Sindir Kubu KBL Soal Cara Inskonstitusional, Andi Arief: Bahkan Bisa Jadi Pembunuhan Dilakukan

Sindir Kubu KBL Soal Cara Inskonstitusional, Andi Arief: Bahkan Bisa Jadi Pembunuhan Dilakukan

R
Resty

Penulis

Terkinidotid Hadir di WhatsApp Channel
Follow

Terkini.id, Jakarta - Andi Arief, Ketua Badan Pemenangan Pemilu (Bappilu) Partai Demokrat versi Ketum Agus Harimurti Yudhoyono (AHY) menduga bahwa kubu Moeldoko tidak bisa memasukkan data kepengurusan secara elektronik di Kementerian Hukum dan HAM.

Dia mengatakan ada sejumlah kebutuhan administrasi yang tidak bisa dipenuhi kubu Moeldoko sehingga tidak bisa mendaftar.

"Saat ingin mendaftarkan, dari siang sampai malam data tidak bisa di-input alias tidak bisa mendaftar," ujar Andi, pada Kamis,11 Maret 202, dilansir dari CNN Indonesia.

Andi juga menyatakan ganjalan Demokrat kubu Moeldoko mendaftar ke Kemenkumham karena harus menyelesaikan sejumlah perselisihan, mulai dari pemecatan sampai keabsahan peserta kongres dan jumlahnya.

Lebih lanjut, Andi menyebut nasib Demokrat kubu Moledoko berbeda dengan Partai Berkarya hasil KLB yang bisa mendaftarkan kepengurusan di Kemenkumham sebab Partai Berkarya versi KLB telah disetujui oleh mahkamah partai.

Andi menyebut tidak ada gugatan ke pengadilan terhadap Partai Berkarya versi KLB setelah 90 hari Kemenkumham mengeluarkan Surat Keputusan (SK), dan menegaskan keabsahan partai.

"Apalagi dalam KLB, Berkarya mengganti nama partai dan beberapa identitas menjadi Partai Beringin Karya, kembali ke notaris 2016," ujarnya.

Andi bahkan menyindir bahwa jika cara hukum tidak dapat ditempuh, maka bisa jadi kubu Moeldoko akan tempu cara yang inskonstitusional.

"Kalau cara hukum tidak bisa dia gunakan maka cara inkonstitusional, bahkan bisa jadi dengan pembunuhan dilakukan.

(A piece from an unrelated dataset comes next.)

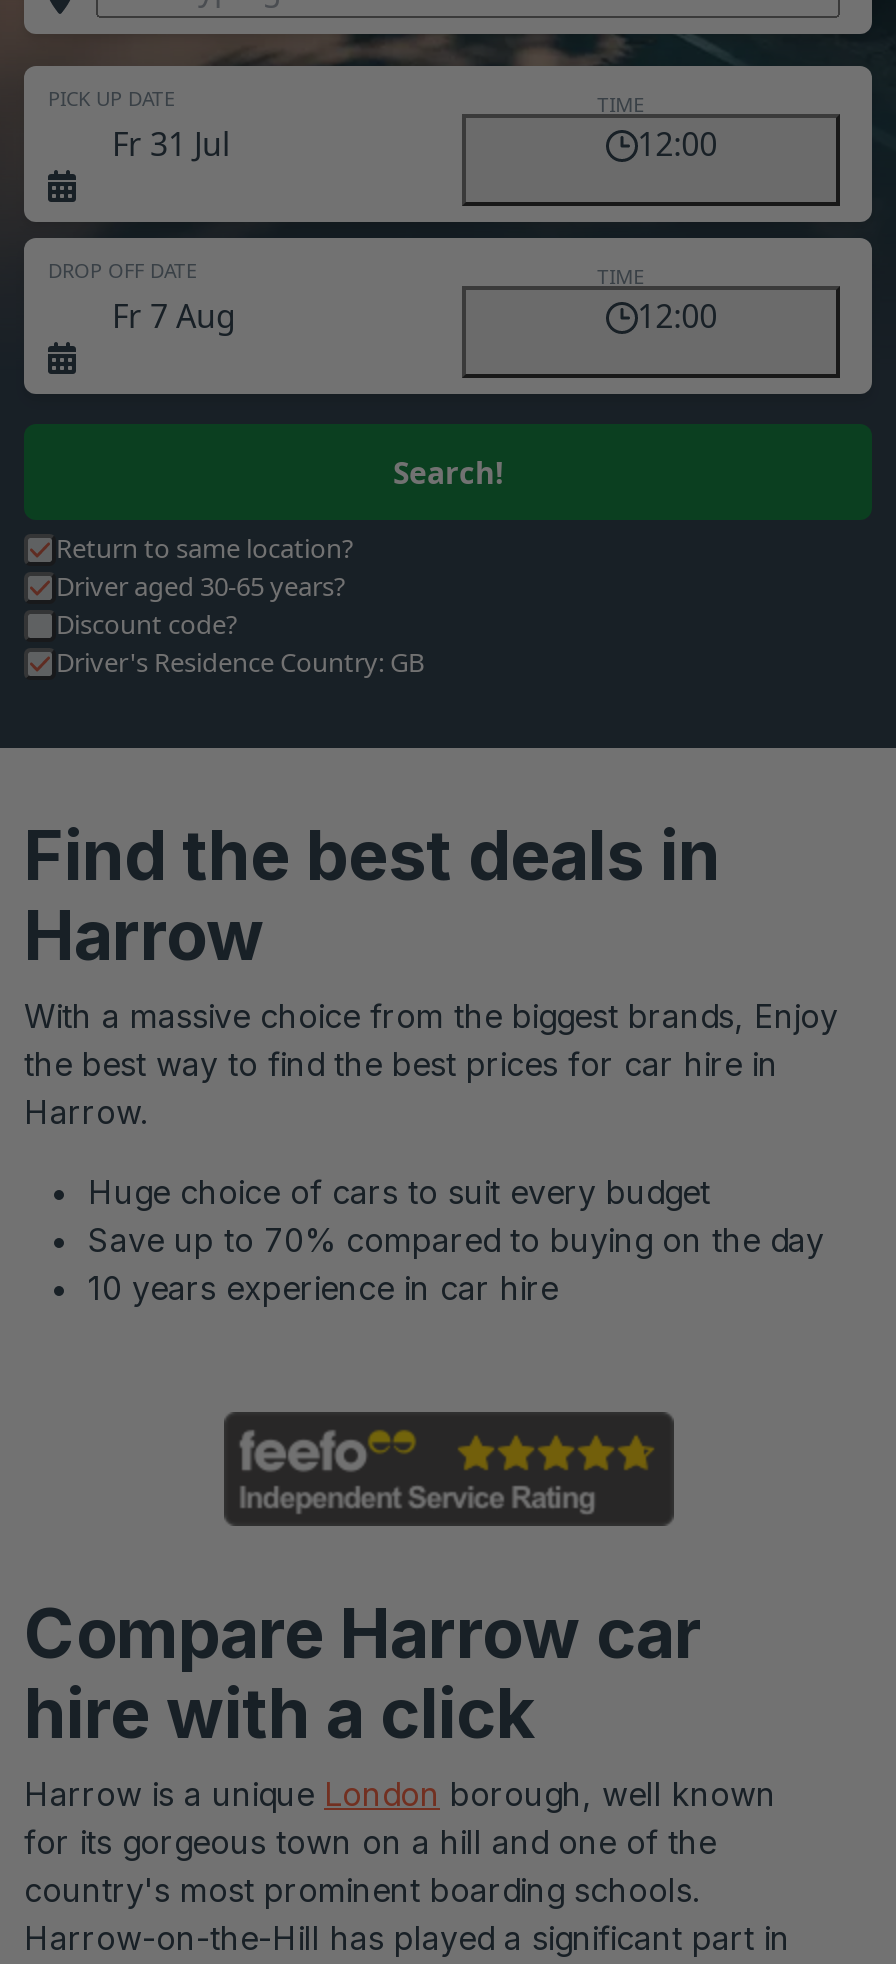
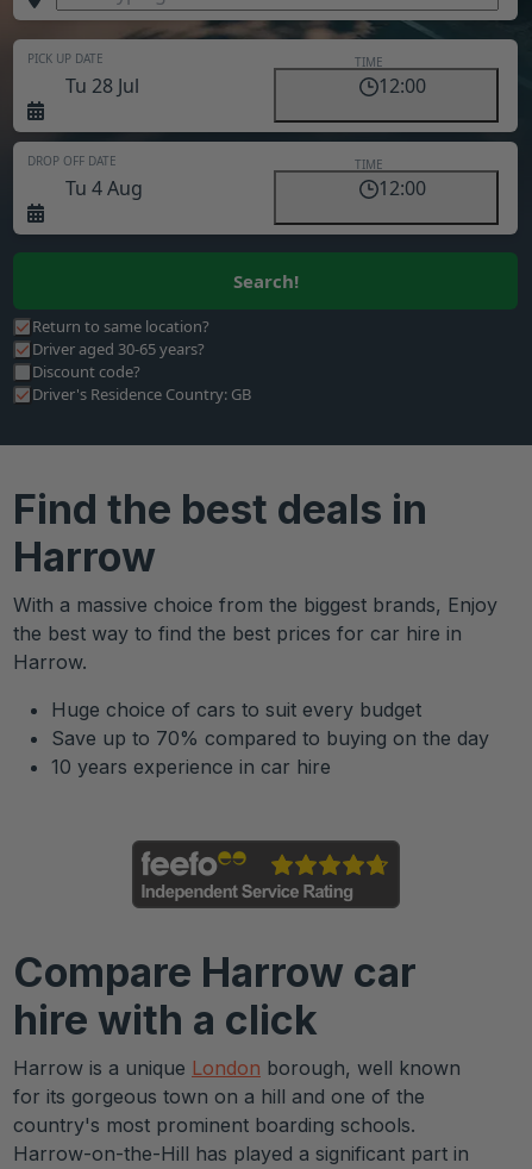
[112,122,230,166] Fr 31 Jul -> [65,73,139,99] Tu 28 Jul
[112,294,236,338] Fr 7 Aug -> [65,175,143,201] Tu 4 Aug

Moeldoko bagian dari istana, itulah mengapa kita sesalkan istana diam saja," ujar Andi.

Adapun terkait pengesahan hasil KLB Demokrat Kubu Moeldoko, sebelumnya Ilal Ferhard mengklaim bahwa pihaknya sudah mendaftarkan kepengurusan Demokrat hasil KLB ke Kemenkumham pada Selasa, 9 Maret 2021.

Namun, Direktur Tata Negara Ditjen AHU Kemenkumham, Baroto, pada Rabu,10 Maret 2021 menyatakan bahwa pihaknya belum menerima susunan kepengurusan Partai Demokrat kubu Moeldoko.